In the early '90s competition for jobs between low-income Americans and migrants picked up, as the country faced a recession. 

Congress then passed the Illegal Immigration Reform and Immigrant Responsibility Act’ in 1996, signed into law by President Bill Clinton, which aimed to enforce the country’s borders and the use of social programs by immigrants.  

It also established the expedited removal process and allowed customs and border protection to deport undocumented noncitizens.  

Instead, the numbers kept rising. 

Pew Research Center estimates the unauthorized immigrant population living in the U.S. rose from the '90s into the 21st century, before hitting a peak of 12 million in 2007.  

Despite a few modifications, the immigration policies from the '50s and '60s are the same ones governing our system today.  

For immigrants, there are two basic paths to citizenship in the U.S.: through birth or naturalization. But naturalization can be an extremely long and complex process.  

Pew Research Center data shows more than 77 percent of immigrants in the U.S. are lawfully living here. Others try to get in illegally. 

Officers arrested about 143,000 undocumented immigrants in 2019, and removed more than 267,000 from the U.S.  

And more migrants are arriving daily.

The last two years have created record numbers of Customs and Border Protection enforcement actions.  

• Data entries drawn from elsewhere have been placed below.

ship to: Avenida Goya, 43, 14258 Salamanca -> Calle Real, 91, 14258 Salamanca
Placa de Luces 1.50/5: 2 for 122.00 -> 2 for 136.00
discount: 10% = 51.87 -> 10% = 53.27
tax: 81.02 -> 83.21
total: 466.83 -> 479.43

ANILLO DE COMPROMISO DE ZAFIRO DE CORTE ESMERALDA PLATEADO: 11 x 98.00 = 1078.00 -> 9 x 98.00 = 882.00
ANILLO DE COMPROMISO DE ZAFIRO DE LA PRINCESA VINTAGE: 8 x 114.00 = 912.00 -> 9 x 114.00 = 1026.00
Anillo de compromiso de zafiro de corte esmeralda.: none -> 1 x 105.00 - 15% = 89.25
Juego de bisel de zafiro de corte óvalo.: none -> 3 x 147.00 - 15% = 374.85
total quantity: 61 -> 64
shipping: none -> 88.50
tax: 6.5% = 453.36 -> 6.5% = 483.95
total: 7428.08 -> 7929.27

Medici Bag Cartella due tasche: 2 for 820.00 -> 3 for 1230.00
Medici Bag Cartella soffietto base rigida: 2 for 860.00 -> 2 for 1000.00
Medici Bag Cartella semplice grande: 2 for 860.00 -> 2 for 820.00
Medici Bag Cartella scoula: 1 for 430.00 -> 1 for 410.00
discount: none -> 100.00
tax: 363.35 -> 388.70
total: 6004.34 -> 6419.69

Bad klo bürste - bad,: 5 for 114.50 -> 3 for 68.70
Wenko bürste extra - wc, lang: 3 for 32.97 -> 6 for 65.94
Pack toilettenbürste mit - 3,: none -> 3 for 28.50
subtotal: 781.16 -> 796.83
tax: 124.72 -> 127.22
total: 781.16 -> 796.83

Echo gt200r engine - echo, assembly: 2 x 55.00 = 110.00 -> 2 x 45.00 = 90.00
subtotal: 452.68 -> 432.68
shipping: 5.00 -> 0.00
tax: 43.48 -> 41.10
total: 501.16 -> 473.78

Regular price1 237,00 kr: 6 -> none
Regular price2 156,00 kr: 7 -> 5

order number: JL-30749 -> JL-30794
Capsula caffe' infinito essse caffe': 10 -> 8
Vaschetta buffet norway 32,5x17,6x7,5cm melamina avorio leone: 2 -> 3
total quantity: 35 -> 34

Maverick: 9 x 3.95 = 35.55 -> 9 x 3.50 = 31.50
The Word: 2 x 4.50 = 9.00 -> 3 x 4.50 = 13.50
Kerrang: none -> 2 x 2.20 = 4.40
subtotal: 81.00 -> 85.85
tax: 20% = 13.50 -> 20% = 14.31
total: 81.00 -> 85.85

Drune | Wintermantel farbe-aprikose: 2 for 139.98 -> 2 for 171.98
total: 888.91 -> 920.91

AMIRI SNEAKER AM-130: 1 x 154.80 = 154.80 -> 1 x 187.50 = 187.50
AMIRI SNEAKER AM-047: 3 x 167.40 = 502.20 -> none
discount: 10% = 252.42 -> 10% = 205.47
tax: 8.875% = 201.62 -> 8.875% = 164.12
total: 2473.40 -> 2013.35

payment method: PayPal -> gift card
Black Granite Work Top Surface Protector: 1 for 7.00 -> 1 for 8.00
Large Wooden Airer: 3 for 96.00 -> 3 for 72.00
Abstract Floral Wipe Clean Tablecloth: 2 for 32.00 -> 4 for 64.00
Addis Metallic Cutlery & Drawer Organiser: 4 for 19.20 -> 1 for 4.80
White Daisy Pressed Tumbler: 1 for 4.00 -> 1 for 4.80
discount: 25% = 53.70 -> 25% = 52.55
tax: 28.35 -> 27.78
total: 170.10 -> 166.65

In April alone, border officials encountered over 234,000 migrants, topping a 22-year high set in March. 

Today, the issue remains.  

Immigration has become a partisan wedge issue within congress and the country, raising other legal, humanitarian, economic, and political issues.  

And it continues to be a focal point among politicians running for office.  

Despite congressional deadlock on immigration, recent administrations have found loopholes through executive action.

Back in 2012, to address the approximately 800,000 children born elsewhere but brought to the U.S. as children, President Barack Obama allowed these so-called dreamers to apply for the Deferred Action for Childhood Arrivals program, also known as DACA.  

But for DACA recipients, the problem is the program currently offers no pathway to citizenship.  

President Donald Trump’s executive actions took on a different approach.  

According to CBP, the Trump administration completed 450 miles of barrier, though not all was built from scratch. 

The 45th president also implemented a travel ban on several majority-Muslim countries — a move he said would protect Americans from terrorist attacks. 

And he moved to end the DACA program. 

President Joe Biden pledged to overturn those actions.

Many of those campaign promises have either been blocked in court or abandoned altogether. As a result, two signature Trump administration asylum policies remain partly in place.

One is the ‘Remain in Mexico’ program for people seeking asylum in the U.S.  

Anotehr is Title 42, a pandemic health order that allows border agents to swiftly expel migrants without screening their asylum claims.  

It’s been used to expel more than 1.7 million migrants since March of 2020. 

The Biden administration’s push to lift the health protocol has so far failed — with a federal judge siding with two dozen Republican state attorneys general in a lawsuit to block the end of Title 42. 

While Washington continues to debate the issue of immigration reform, millions are kept waiting. 

And patience is wearing thin as border cities like El Paso, Texas declare a state of emergency to help alleviate with the thousands of migrants trickling in. 

And they will likely continue waiting, as immigration experts don’t think an agreement on major immigration reform will come any time soon.